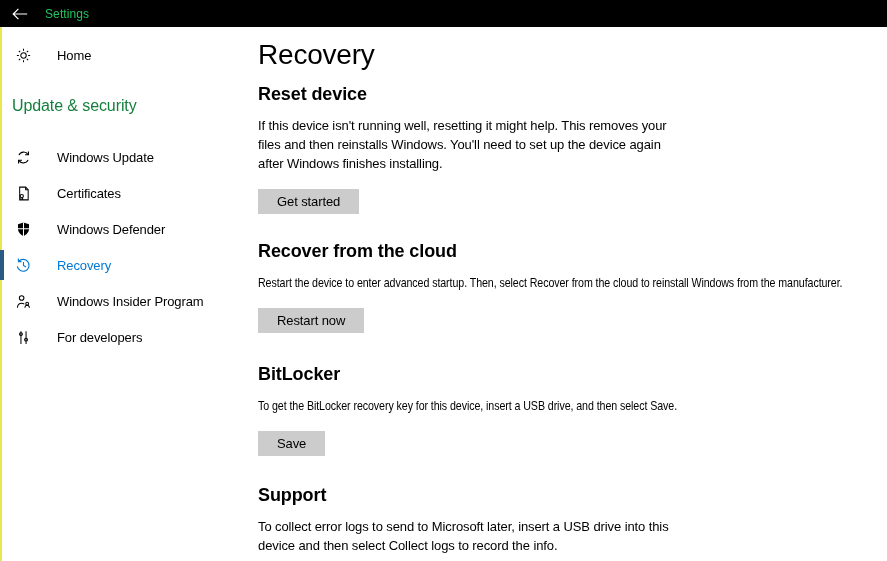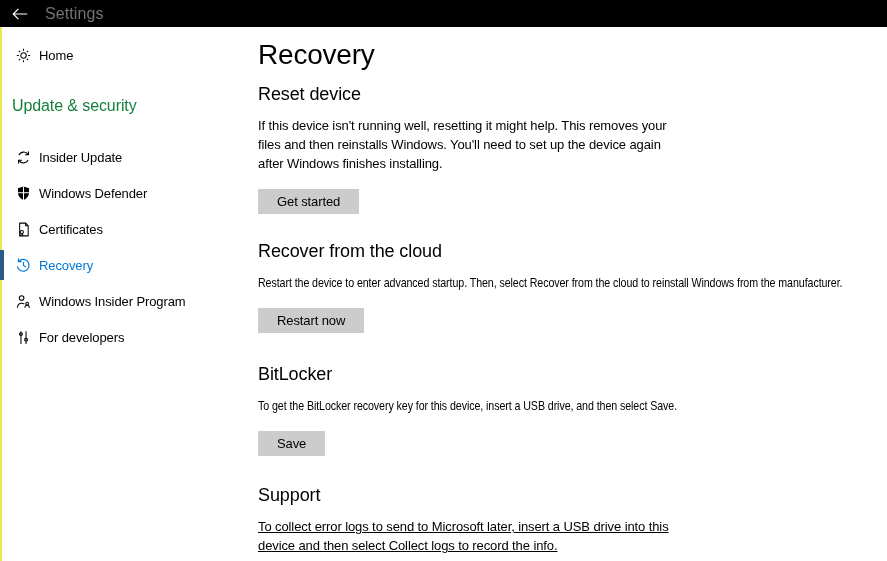--- a/index.html
+++ b/index.html
@@ -26,8 +26,8 @@
     cursor: default;
   }
   .titlebar-title {
-    color: #737373;
-    font-size: 16px;
+    color: #22c55e;
+    font-size: 12px;
     letter-spacing: 0.1px;
     margin-left: 5px;
   }

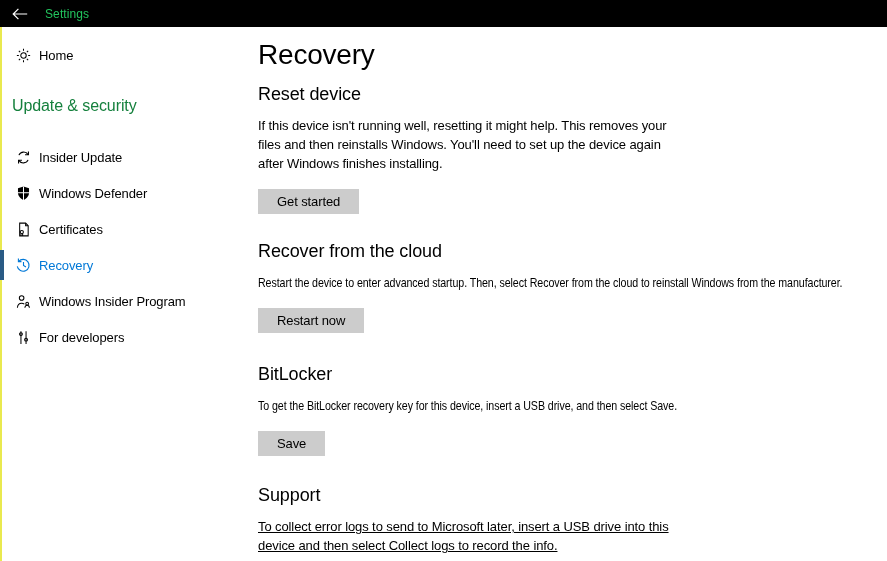--- a/index.html
+++ b/index.html
@@ -60,7 +60,7 @@
     display: flex;
     align-items: center;
     padding-left: 14px;
-    gap: 7px;
+    gap: 25px;
     position: relative;
     cursor: default;
     font-size: 13px;

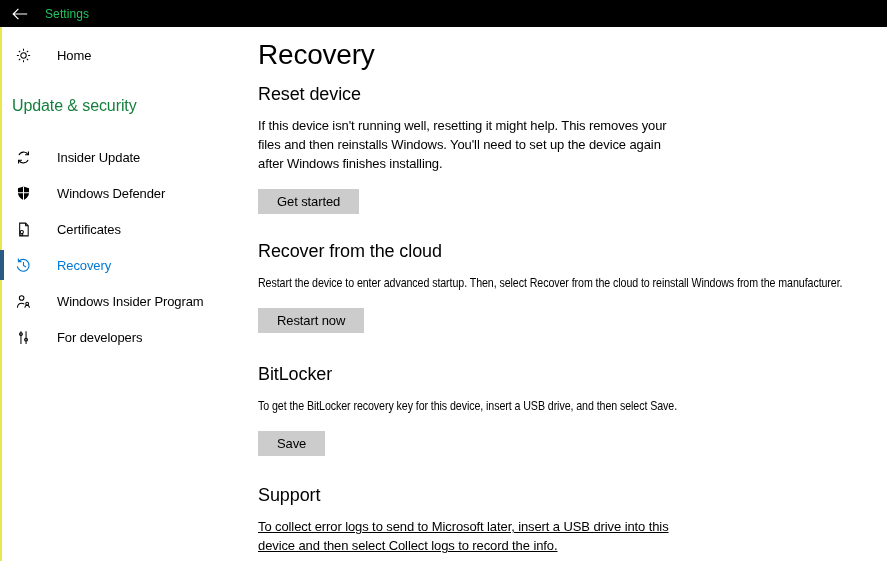--- a/index.html
+++ b/index.html
@@ -102,7 +102,7 @@
   }
   section h2 {
     font-size: 18px;
-    font-weight: 400;
+    font-weight: 700;
     line-height: 22px;
     letter-spacing: -0.1px;
     margin-top: 12px;

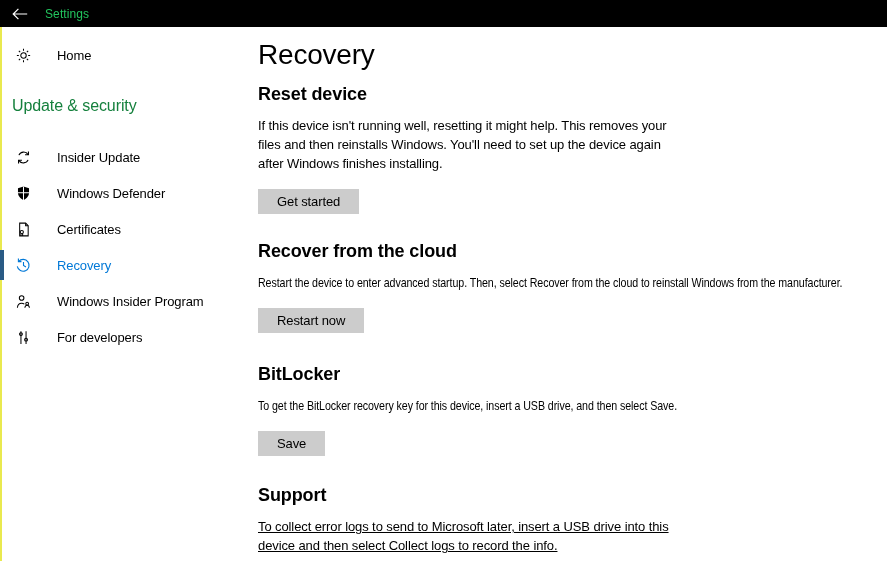--- a/index.html
+++ b/index.html
@@ -183,7 +183,7 @@
           </g>
         </svg>
       </span>
-      <span>Insider Update</span>
+      <span>Windows Update</span>
     </div>
 
     <div class="nav-item">

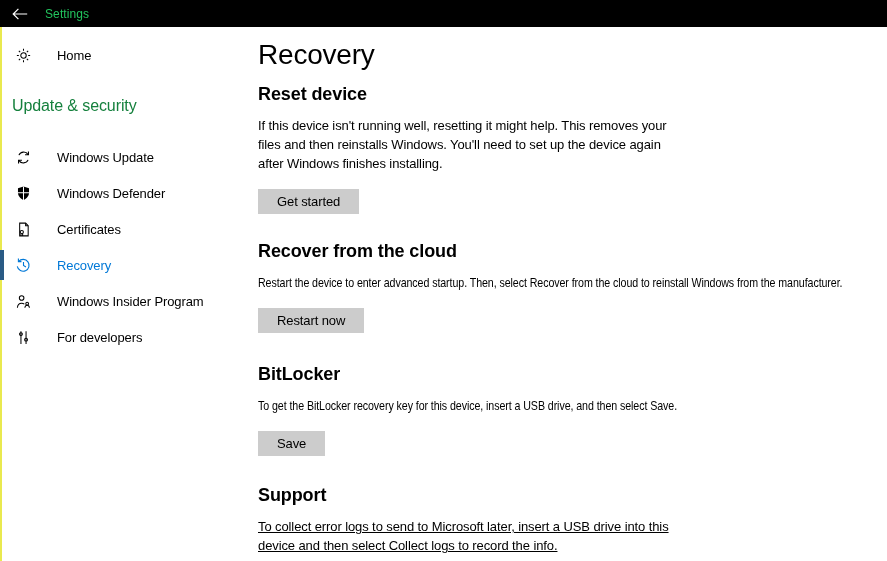--- a/index.html
+++ b/index.html
@@ -189,16 +189,6 @@
     <div class="nav-item">
       <span class="icon">
         <svg width="17" height="17" viewBox="0 0 20 20">
-          <path d="M10 1.8l6.5 1.9v4.8c0 4.5-2.8 7.6-6.5 9.2-3.7-1.6-6.5-4.7-6.5-9.2V3.7z" fill="#000"></path>
-          <path d="M10 1.8v16M3.5 9h13" stroke="#fff" stroke-width="1.2" fill="none"></path>
-        </svg>
-      </span>
-      <span>Windows Defender</span>
-    </div>
-
-    <div class="nav-item">
-      <span class="icon">
-        <svg width="17" height="17" viewBox="0 0 20 20">
           <g stroke="currentColor" stroke-width="1.2" fill="none">
             <path d="M5.5 17.5v-15h7l3 3v12z"></path>
             <path d="M12.5 2.5v3h3"></path>
@@ -210,6 +200,16 @@
       <span>Certificates</span>
     </div>
 
+    <div class="nav-item">
+      <span class="icon">
+        <svg width="17" height="17" viewBox="0 0 20 20">
+          <path d="M10 1.8l6.5 1.9v4.8c0 4.5-2.8 7.6-6.5 9.2-3.7-1.6-6.5-4.7-6.5-9.2V3.7z" fill="#000"></path>
+          <path d="M10 1.8v16M3.5 9h13" stroke="#fff" stroke-width="1.2" fill="none"></path>
+        </svg>
+      </span>
+      <span>Windows Defender</span>
+    </div>
+
     <div class="nav-item selected">
       <span class="sel-bar"></span>
       <span class="icon">

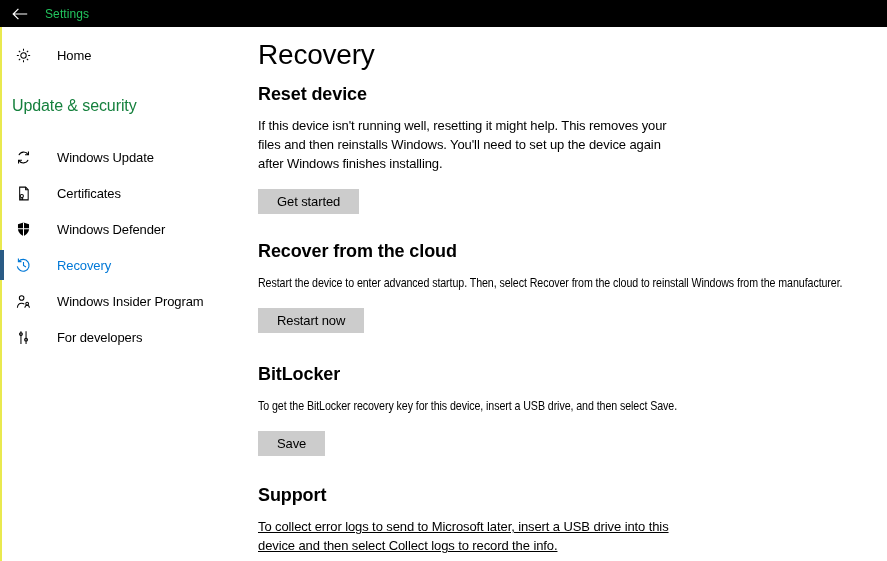--- a/index.html
+++ b/index.html
@@ -115,7 +115,7 @@
     color: #000;
   }
   section .body-w1 { max-width: 430px; }
-  section .body-w4 { max-width: 445px; text-decoration: underline; }
+  section .body-w4 { max-width: 445px; }
   section .oneline {
     white-space: nowrap;
     transform: scaleX(0.82);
********
WORK INSTRUCTIONS:
For the material, state how many lines include the string "viewBox"; the answer is that number alone.

SOLUTION TO THIS TASK:
3